The company’s particular materials expertise is the ace up the sleeve here. Unlike typical plastics processors, LKH has long been making intensive use of the materials market in complex conversion projects with high technical requirements – since well before the pandemic. “On the one hand, our expertise includes wide-ranging knowledge of plastics chemistry. On the other hand, and partly based on our own experience, we have built up a database for simulations and therefore comprehensive design and mould know-how. We put all that to good use when it comes to working with customers and suppliers on material specification. This also applies to the use of recycled plastics,” says Thomas Ritter, Head of Engineering at LKH.
CARBON FOOTPRINTS – WHAT IS LKH DOING?
Markets are increasingly placing two requirements on distributers of plastic products. First, more and more customers want to buy products with a clear conscience. Carbon footprints are increasingly a factor when it comes to purchasing decisions. Companies that are able to boost the profiles of their products in this way gain a significant market advantage.
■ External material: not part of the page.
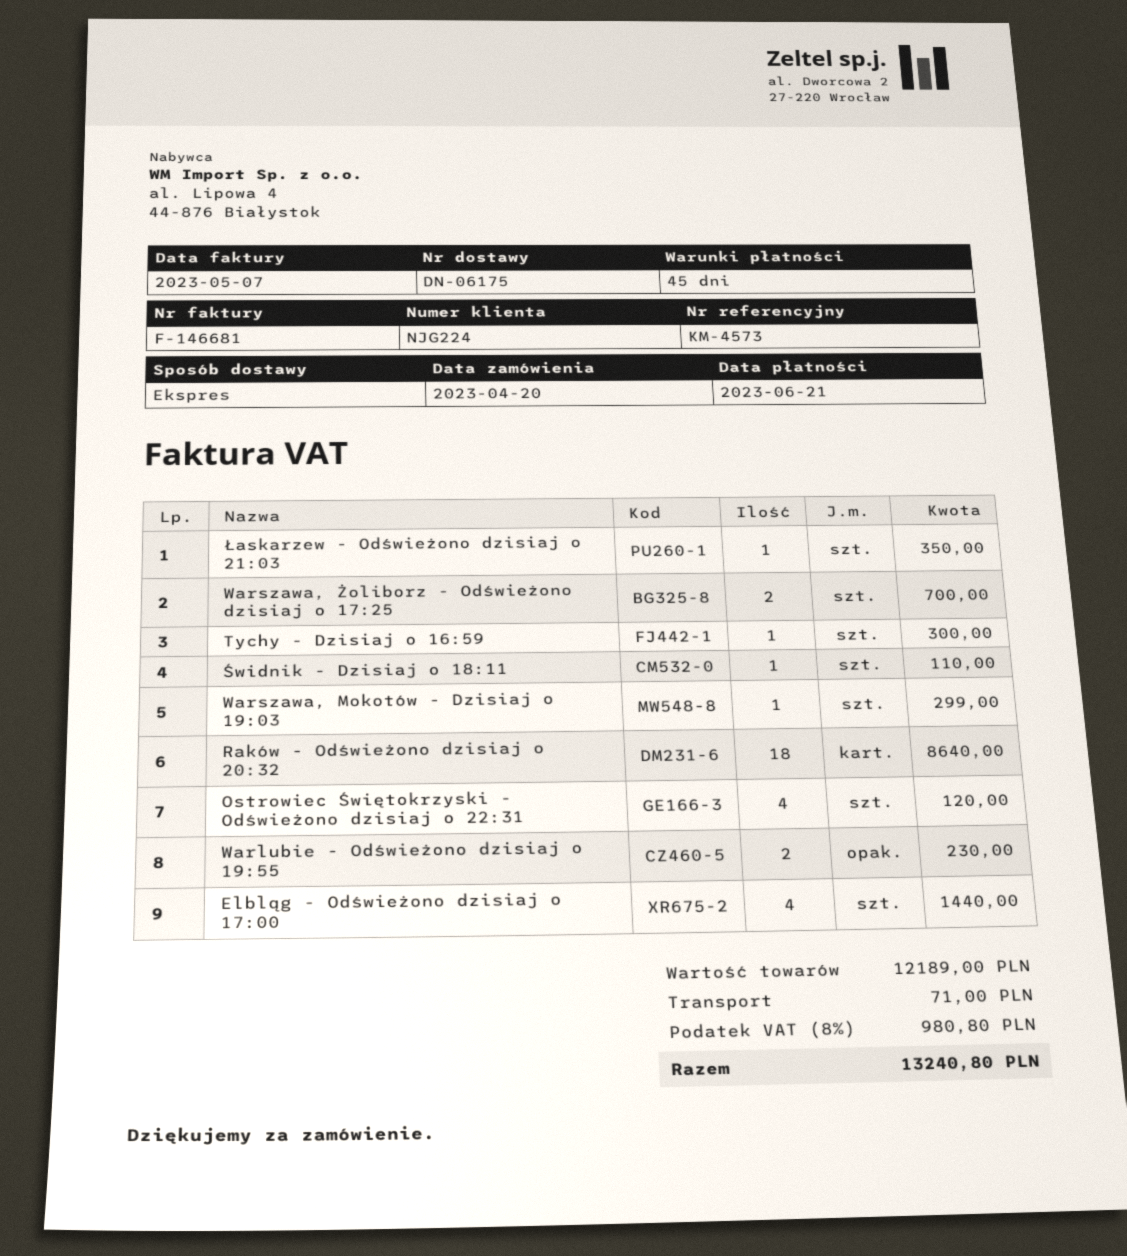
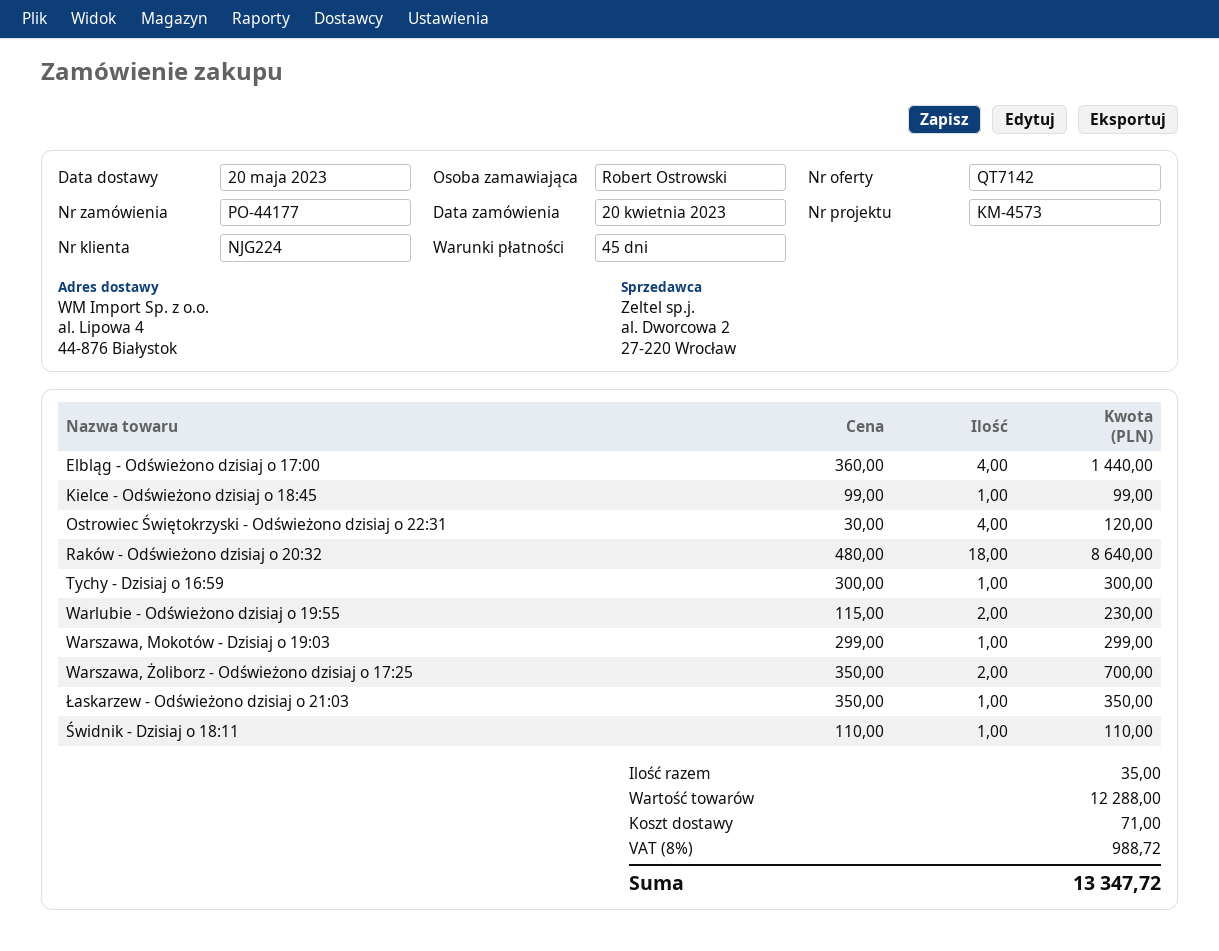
Kielce - Odświeżono dzisiaj o 18:45: none -> 1 for 99.00
subtotal: 12189.00 -> 12288.00
tax: 8% = 980.80 -> 8% = 988.72
total: 13240.80 -> 13347.72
On top of that come more stringent statutory requirements. For example, the German Packaging Act that came into effect in January 2022 stipulates that the proportion of recycled materials in single-use beverage bottles must reach at least 77 per cent by the end of 2025, and 90 per cent three years later. It is already clear that other sectors will likely also be obliged to increase the proportion of recycled materials they use in the future.
LKH proactively made this a priority and developed a practical, fully tested package of measures. Using recycled materials is a complex matter. Depending on their type, mechanically critical parts, for example, typically require that the anticipated characteristics are tested in advance.
Particularly exacting demands for surface quality can also pose a challenge. Through its bioplastics, LKH offers another way of improving environmental credentials and decreasing dependence on plastics based on mineral oil. These bioplastics are created using renewable raw materials – either completely or in part. Some of them are also industrially compostable. LKH is already manufacturing the first components to have a much smaller carbon footprint thanks to this approach. The new “paper injection moulding” procedure uses no plastics at all. As a result, production facilities can be completely independent of the plastics raw material market, cutting carbon emissions hugely.
SWITCHING BETWEEN MATERIALS FASTER
Whether for technical reasons or because of an interrupted supply chain, switching a product to a plastic other than the one originally selected is a complex procedure, especially for more demanding products. Typically, these kinds of products are specified and approved for just one particular type of plastic from one manufacturer. Even before the current crisis, LKH had developed a stringent process for switching products to other materials faster and reliably. The procedure has been tested in lots of projects and can also be used to shrink a product’s carbon footprint, navigate supply bottlenecks or cut costs.